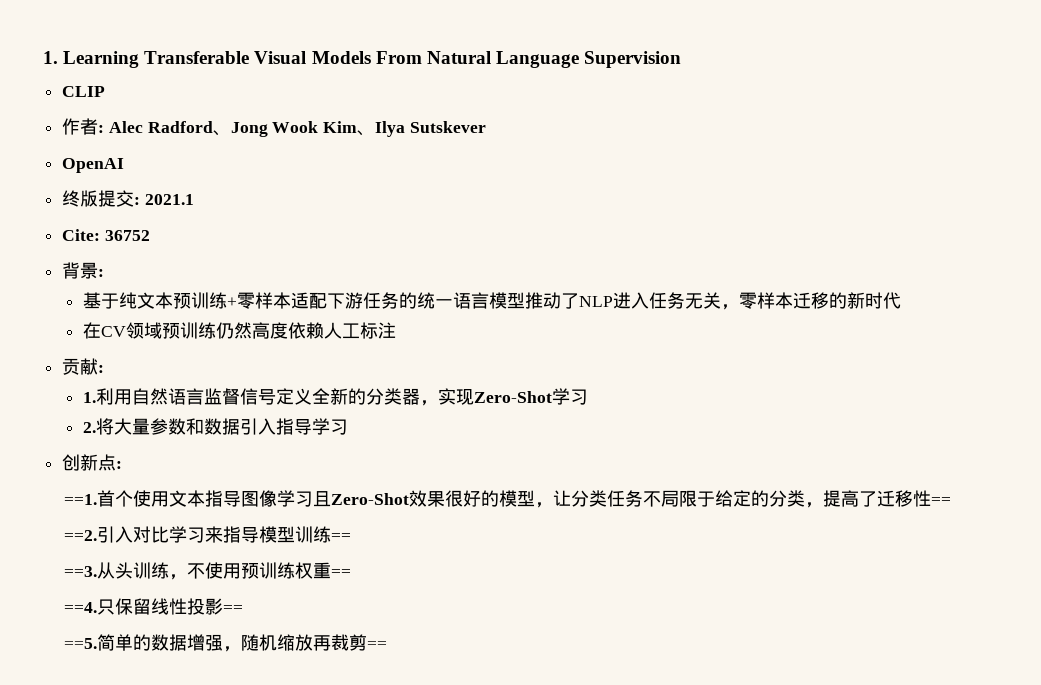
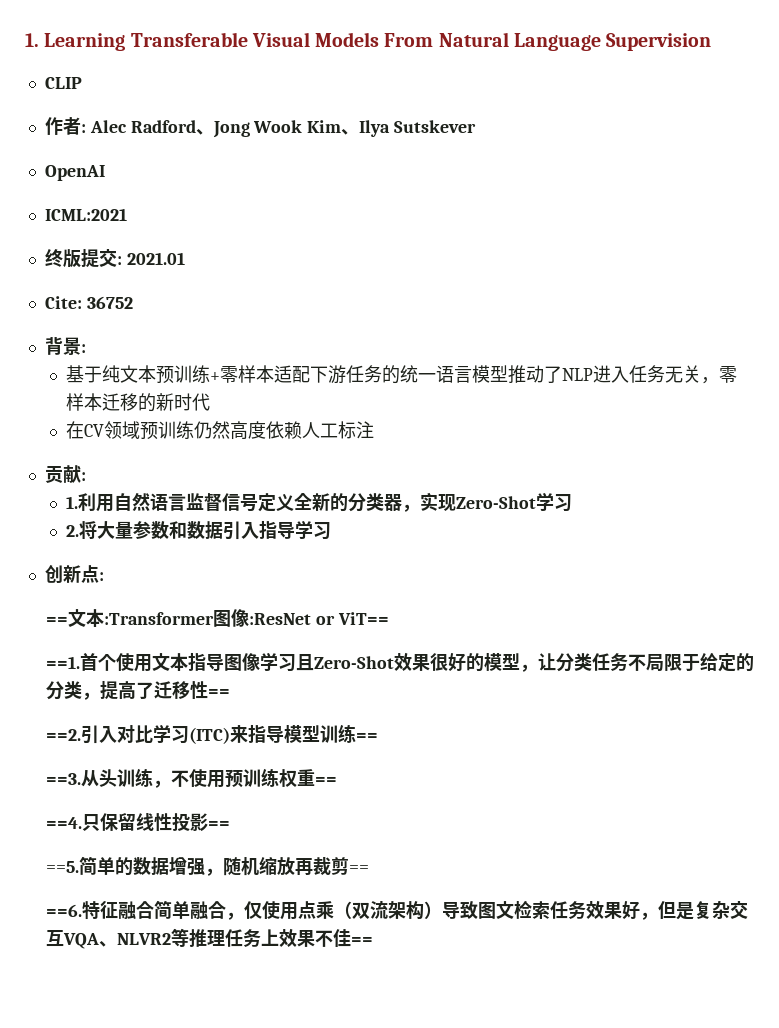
+ ICML:2021
- 终版提交: 2021.1
+ 终版提交: 2021.01
+ ==文本:Transformer图像:ResNet or ViT==
- 引入对比学习来指导模型训练==
+ 引入对比学习(ITC)来指导模型训练==
+ ==6.特征融合简单融合，仅使用点乘（双流架构）导致图文检索任务效果好，但是复杂交互VQA、NLVR2等推理任务上效果不佳==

→ What the exercise asks
The entries are to be copied exactly, and each image is to be omitted.

→ Response to this task
+ ICML:2021
- 终版提交: 2021.1
+ 终版提交: 2021.01
+ ==文本:Transformer图像:ResNet or ViT==
- 引入对比学习来指导模型训练==
+ 引入对比学习(ITC)来指导模型训练==
+ ==6.特征融合简单融合，仅使用点乘（双流架构）导致图文检索任务效果好，但是复杂交互VQA、NLVR2等推理任务上效果不佳==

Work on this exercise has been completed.